I have a pd.DataFrame
object that contains tweets and re-tweets from different users. What I'm trying to accomplish is to populate a column of rt_uid
(i.e. retweet user id) with the corresponding uid
of the user being retweeted.
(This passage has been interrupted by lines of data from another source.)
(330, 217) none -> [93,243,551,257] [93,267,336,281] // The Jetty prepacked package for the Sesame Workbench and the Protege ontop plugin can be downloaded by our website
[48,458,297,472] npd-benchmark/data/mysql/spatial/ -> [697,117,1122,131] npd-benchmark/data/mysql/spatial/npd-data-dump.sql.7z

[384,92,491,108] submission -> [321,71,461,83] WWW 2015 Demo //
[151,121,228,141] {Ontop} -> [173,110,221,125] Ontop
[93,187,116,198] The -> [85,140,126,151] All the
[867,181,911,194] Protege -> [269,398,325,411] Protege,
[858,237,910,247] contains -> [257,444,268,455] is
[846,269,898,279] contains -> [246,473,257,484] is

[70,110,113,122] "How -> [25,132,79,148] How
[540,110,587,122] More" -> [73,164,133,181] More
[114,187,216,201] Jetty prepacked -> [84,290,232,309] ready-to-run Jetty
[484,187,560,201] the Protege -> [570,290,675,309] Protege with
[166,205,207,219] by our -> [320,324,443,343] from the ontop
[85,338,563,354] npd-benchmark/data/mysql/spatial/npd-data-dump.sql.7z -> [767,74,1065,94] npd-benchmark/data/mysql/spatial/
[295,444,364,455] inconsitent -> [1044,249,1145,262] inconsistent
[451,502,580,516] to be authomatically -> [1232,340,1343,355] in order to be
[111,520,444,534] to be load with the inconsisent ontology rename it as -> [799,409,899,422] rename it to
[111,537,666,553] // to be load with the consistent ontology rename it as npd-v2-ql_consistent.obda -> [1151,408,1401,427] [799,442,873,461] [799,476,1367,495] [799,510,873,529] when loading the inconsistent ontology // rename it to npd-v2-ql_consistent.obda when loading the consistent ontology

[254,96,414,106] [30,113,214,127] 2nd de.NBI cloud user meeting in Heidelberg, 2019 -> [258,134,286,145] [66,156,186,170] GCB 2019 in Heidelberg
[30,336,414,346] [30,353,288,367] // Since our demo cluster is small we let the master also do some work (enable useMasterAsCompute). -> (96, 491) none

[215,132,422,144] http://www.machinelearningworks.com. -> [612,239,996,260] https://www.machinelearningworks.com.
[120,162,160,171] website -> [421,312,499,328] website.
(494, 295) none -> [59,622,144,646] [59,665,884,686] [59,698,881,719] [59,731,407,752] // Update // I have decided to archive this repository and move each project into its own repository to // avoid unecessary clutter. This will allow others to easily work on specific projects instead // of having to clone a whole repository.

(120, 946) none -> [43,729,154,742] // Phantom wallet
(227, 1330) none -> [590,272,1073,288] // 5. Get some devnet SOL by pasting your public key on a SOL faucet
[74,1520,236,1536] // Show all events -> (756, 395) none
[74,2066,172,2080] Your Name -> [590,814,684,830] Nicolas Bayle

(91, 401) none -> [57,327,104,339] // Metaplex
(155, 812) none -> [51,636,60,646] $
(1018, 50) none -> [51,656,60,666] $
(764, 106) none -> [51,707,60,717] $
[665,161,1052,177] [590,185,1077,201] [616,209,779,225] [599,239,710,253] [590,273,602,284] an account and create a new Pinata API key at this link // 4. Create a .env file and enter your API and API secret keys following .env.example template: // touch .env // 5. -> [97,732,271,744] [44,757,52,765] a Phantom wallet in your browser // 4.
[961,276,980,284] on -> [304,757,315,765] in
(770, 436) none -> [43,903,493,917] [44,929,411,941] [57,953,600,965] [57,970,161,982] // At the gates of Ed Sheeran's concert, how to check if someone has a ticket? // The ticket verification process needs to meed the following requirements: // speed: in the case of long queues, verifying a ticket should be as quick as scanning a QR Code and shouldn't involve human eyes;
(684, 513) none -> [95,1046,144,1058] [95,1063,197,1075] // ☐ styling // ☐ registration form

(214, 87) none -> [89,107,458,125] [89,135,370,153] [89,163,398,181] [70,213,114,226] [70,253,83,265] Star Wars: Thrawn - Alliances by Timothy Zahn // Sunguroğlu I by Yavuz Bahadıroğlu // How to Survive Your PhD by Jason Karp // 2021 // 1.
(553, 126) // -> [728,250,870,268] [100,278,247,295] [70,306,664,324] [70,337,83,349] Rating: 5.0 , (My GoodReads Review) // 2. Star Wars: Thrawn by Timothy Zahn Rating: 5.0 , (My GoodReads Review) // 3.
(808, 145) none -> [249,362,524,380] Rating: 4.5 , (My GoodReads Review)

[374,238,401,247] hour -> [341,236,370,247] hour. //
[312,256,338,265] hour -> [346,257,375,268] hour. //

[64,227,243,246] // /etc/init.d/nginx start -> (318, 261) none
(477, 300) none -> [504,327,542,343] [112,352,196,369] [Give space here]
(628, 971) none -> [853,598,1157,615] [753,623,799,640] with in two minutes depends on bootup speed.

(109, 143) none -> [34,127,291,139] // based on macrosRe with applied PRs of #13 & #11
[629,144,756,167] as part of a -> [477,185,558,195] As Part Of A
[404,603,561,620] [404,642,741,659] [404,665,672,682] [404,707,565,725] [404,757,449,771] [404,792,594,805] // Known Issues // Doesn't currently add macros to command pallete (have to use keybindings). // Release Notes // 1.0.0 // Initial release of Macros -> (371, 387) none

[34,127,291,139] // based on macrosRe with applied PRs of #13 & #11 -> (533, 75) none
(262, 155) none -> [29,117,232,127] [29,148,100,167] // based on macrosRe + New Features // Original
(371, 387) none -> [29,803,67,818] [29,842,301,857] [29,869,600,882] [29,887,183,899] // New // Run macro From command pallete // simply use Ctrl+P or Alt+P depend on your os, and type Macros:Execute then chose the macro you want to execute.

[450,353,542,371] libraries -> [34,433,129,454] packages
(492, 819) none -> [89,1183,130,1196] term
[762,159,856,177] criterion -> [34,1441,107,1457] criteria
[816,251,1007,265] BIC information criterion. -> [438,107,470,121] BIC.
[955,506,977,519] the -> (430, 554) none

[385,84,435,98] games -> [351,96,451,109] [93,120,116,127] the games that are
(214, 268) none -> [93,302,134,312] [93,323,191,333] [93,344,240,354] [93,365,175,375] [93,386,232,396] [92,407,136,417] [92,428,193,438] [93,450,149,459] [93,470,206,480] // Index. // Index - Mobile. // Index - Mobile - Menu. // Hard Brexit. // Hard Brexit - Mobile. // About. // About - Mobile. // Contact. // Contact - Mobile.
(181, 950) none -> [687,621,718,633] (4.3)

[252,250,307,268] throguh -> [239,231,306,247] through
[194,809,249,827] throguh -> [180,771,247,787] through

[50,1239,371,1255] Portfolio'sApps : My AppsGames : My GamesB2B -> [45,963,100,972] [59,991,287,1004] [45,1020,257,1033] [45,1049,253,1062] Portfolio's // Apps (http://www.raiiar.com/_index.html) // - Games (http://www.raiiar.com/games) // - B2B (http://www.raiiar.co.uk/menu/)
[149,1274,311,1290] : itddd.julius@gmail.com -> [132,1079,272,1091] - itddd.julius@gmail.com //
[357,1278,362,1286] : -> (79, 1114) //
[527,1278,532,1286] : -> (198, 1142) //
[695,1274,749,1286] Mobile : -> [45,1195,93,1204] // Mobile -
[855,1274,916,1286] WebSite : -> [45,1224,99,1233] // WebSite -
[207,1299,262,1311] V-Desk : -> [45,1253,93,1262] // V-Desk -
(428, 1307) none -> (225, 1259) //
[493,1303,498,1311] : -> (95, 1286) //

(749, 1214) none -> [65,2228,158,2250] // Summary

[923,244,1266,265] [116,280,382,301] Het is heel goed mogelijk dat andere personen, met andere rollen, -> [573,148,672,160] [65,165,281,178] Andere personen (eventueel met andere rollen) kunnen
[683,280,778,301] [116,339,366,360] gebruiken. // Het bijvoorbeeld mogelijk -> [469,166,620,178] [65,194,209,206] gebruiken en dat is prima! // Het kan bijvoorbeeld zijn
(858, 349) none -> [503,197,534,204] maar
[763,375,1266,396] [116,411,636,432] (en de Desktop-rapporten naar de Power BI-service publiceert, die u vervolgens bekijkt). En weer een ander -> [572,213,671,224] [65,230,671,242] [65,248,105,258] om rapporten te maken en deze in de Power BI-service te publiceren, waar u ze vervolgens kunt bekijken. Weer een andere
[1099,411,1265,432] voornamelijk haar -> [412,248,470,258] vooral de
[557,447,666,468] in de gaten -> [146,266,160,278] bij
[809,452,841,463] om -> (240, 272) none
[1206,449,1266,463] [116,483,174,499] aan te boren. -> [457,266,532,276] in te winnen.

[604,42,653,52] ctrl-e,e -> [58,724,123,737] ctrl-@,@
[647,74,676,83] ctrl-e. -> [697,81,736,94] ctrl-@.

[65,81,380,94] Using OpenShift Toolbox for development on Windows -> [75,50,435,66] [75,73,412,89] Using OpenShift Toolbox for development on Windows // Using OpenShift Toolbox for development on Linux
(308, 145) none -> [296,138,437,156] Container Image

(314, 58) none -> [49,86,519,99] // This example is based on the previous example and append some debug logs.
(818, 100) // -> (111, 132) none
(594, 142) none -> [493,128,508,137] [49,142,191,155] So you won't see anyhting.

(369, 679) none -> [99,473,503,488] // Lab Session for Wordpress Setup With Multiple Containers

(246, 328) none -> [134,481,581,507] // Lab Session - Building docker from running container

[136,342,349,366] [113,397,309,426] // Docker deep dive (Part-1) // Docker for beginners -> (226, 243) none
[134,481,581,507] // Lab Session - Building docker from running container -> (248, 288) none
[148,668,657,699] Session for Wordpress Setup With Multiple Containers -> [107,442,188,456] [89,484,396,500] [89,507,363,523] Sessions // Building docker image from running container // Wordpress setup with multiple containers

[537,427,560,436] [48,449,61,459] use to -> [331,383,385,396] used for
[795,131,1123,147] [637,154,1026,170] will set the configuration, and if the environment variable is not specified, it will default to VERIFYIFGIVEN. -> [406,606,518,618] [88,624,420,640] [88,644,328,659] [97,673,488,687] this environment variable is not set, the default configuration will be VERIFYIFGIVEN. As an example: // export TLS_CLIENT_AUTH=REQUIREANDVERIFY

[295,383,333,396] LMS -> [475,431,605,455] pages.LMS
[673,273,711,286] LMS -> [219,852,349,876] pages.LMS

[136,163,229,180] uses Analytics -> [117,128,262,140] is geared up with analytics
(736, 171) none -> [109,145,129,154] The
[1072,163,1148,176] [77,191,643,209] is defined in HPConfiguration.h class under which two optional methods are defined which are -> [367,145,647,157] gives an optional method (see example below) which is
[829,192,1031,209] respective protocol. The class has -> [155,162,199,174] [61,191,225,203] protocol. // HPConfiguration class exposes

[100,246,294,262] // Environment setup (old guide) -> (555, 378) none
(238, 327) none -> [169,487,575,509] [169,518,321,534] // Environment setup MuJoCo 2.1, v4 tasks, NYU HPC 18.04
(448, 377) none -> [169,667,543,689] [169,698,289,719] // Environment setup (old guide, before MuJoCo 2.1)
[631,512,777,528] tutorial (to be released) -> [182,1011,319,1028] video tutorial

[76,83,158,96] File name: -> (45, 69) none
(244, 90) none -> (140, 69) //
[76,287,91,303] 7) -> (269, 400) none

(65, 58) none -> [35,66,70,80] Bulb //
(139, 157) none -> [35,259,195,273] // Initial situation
So the desired output will be:
Desired Output
tw_id tw_uid rt_uid tw_uname rt_uname
0 0 10 12.0 u1 u3
1 1 10 12.0 u1 u3
2 2 12 NaN u3 None
3 3 13 NaN u4 None
4 4 14 10.0 u5 u1
5 5 15 10.0 u6 u1
6 6 16 10.0 u7 u1
7 7 16 NaN u7 None
8 8 16 NaN u7 None
9 9 12 13.0 u3 u4
the column rt_uid
contains user ids of the users that were retweeted beforehand.
Code 1
presents a toy example of the dataset with my solution that didn't work out:
Code 1
import pandas as pd
tw_df = pd.DataFrame(dict(
tw_id=np.arange(10),
tw_uid=[10, 10, 12, 13, 14, 15, 16, 16, 16, 12],
rt_uid=[None]*10,
tw_uname=['u1', 'u1', 'u3', 'u4', 'u5', 'u6', 'u7', 'u7', 'u7', 'u3'],
rt_uname=['u3', 'u3', None, None, 'u1', 'u1', 'u1', None, None, 'u4'],
)
)
tw_df.loc[~tw_df.loc[:, 'rt_uname'].isnull(), 'rt_uid'] = tw_df.loc[tw_df.loc[:, 'tw_uname'].isin(tw_df.loc[:, 'rt_uname']), 'tw_uid']
tw_df
Wrong Output
As you can see, the the rt_uid
column merely contain mirrors the tw_uid
column.
- I've looked at this post, but in my case, I need the data to be filtered for all the usernames (which may change, repeat etc.) and not for a specific one, so couldn't find the answer there.
What am I missing here? Thanks in advance.